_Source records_
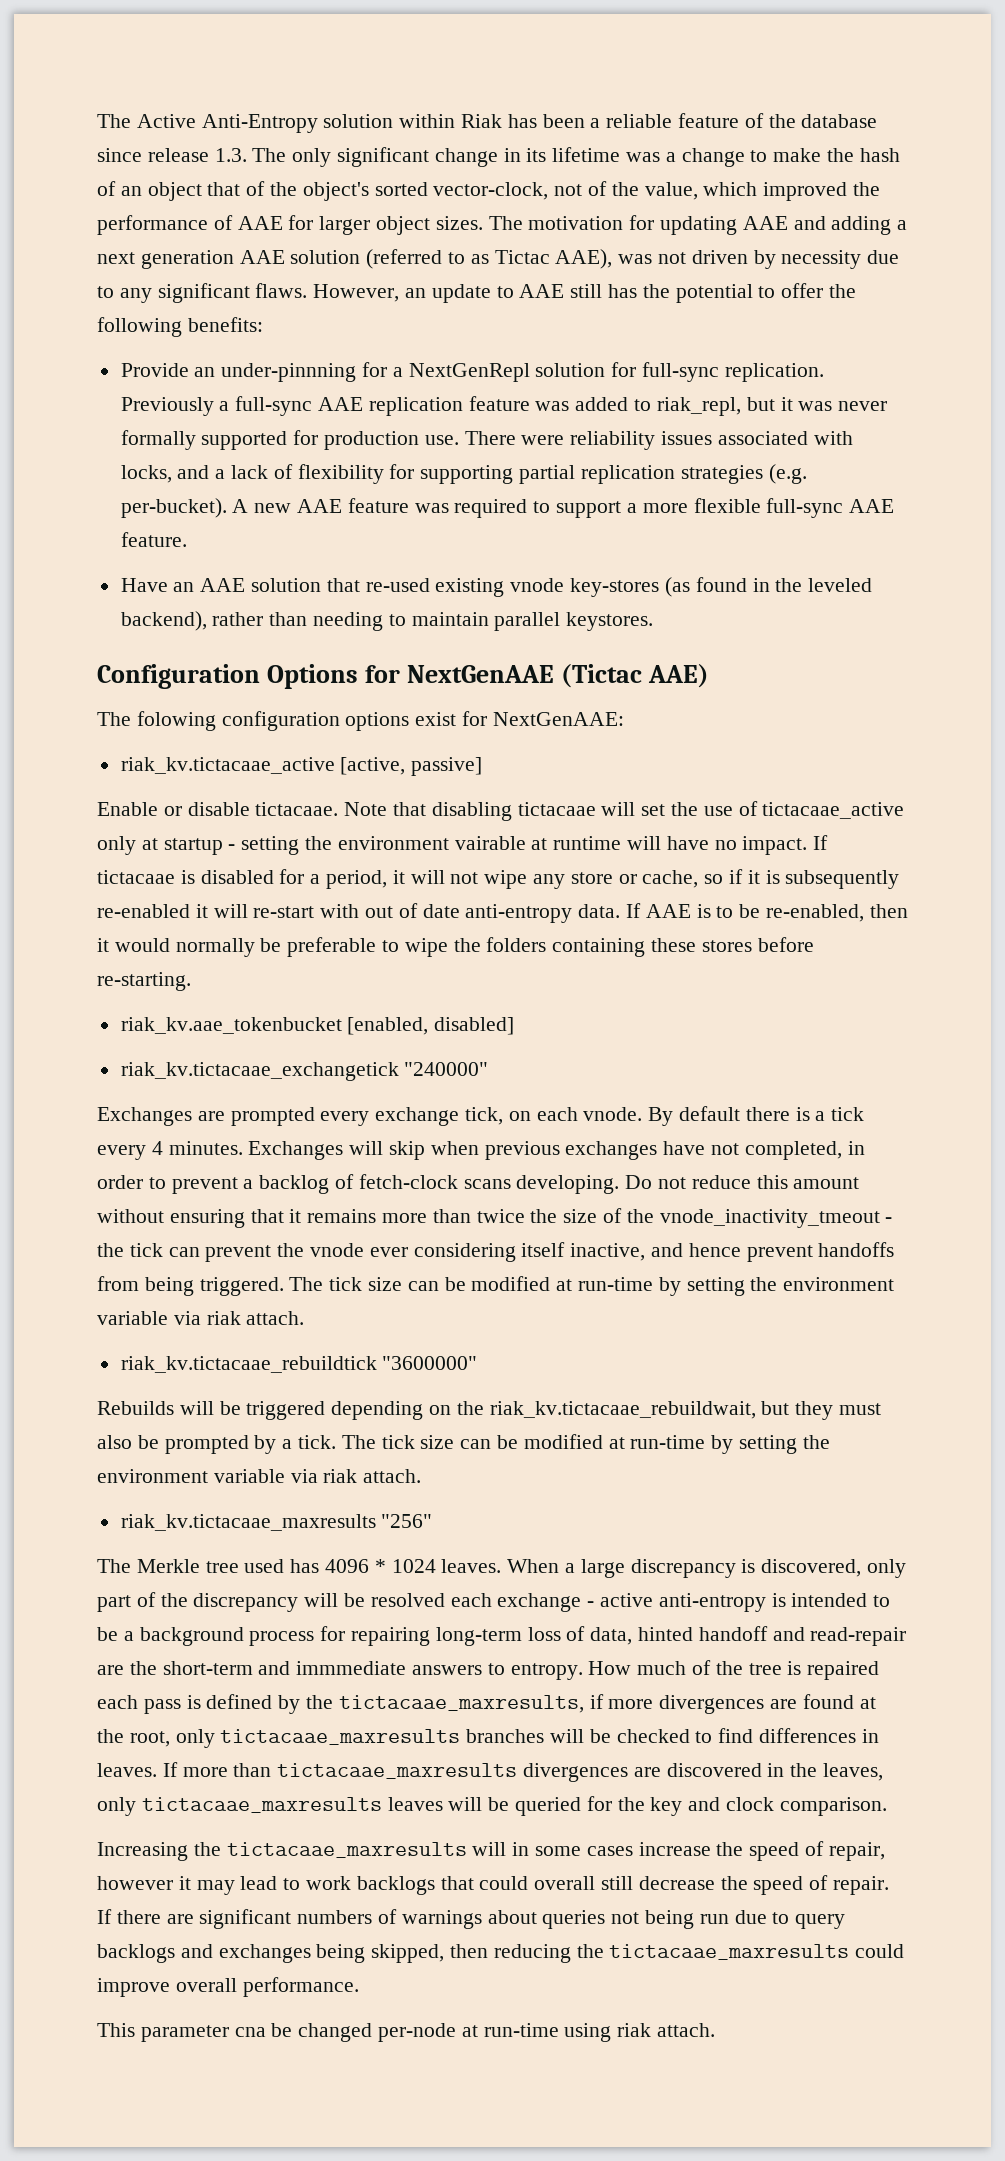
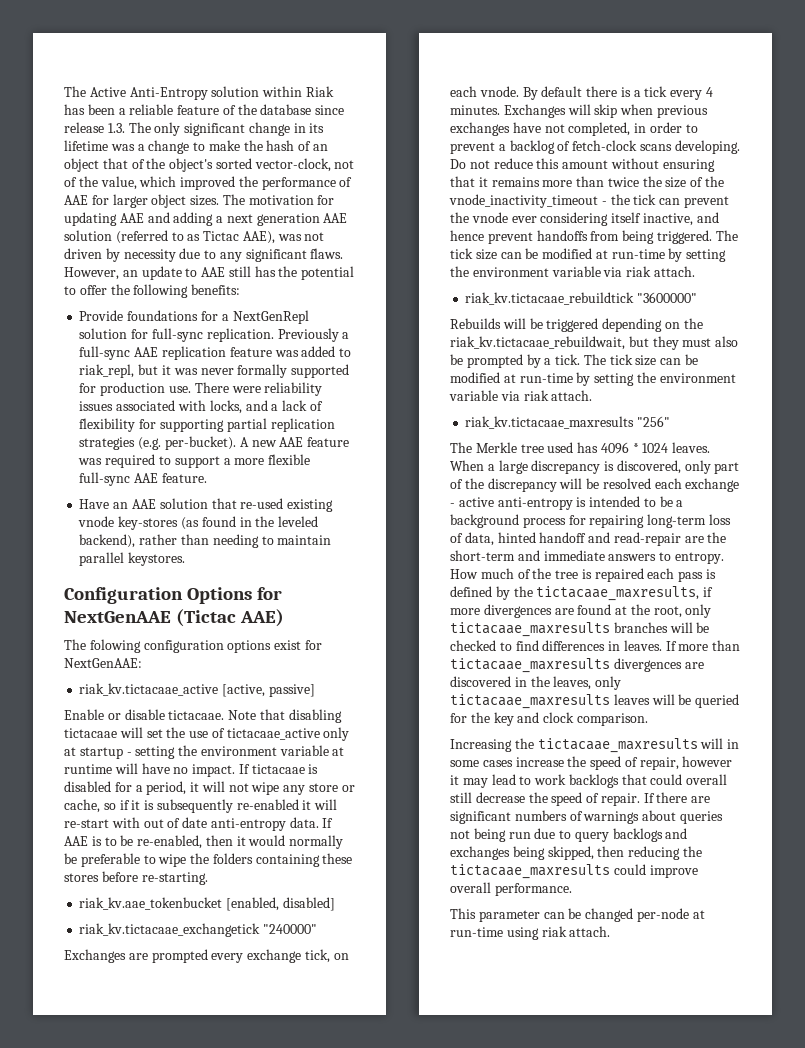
[194,363,357,382] an under-pinnning -> [127,310,199,321] foundations
[454,836,526,850] vairable -> [279,745,329,756] variable
[659,1209,880,1228] vnode_inactivity_tmeout -> [449,194,598,208] vnode_inactivity_timeout
[296,1661,407,1675] immmediate -> [543,550,605,561] immediate
[234,2027,266,2037] cna -> [543,912,565,919] can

_EXERCISE_
Give the lines again word for word, from the start of the records to the line holding "[296,1661,407,1675] immmediate ->", both included, and leave out any picture.

_EXERCISE ANSWER_
[194,363,357,382] an under-pinnning -> [127,310,199,321] foundations
[454,836,526,850] vairable -> [279,745,329,756] variable
[659,1209,880,1228] vnode_inactivity_tmeout -> [449,194,598,208] vnode_inactivity_timeout
[296,1661,407,1675] immmediate -> [543,550,605,561] immediate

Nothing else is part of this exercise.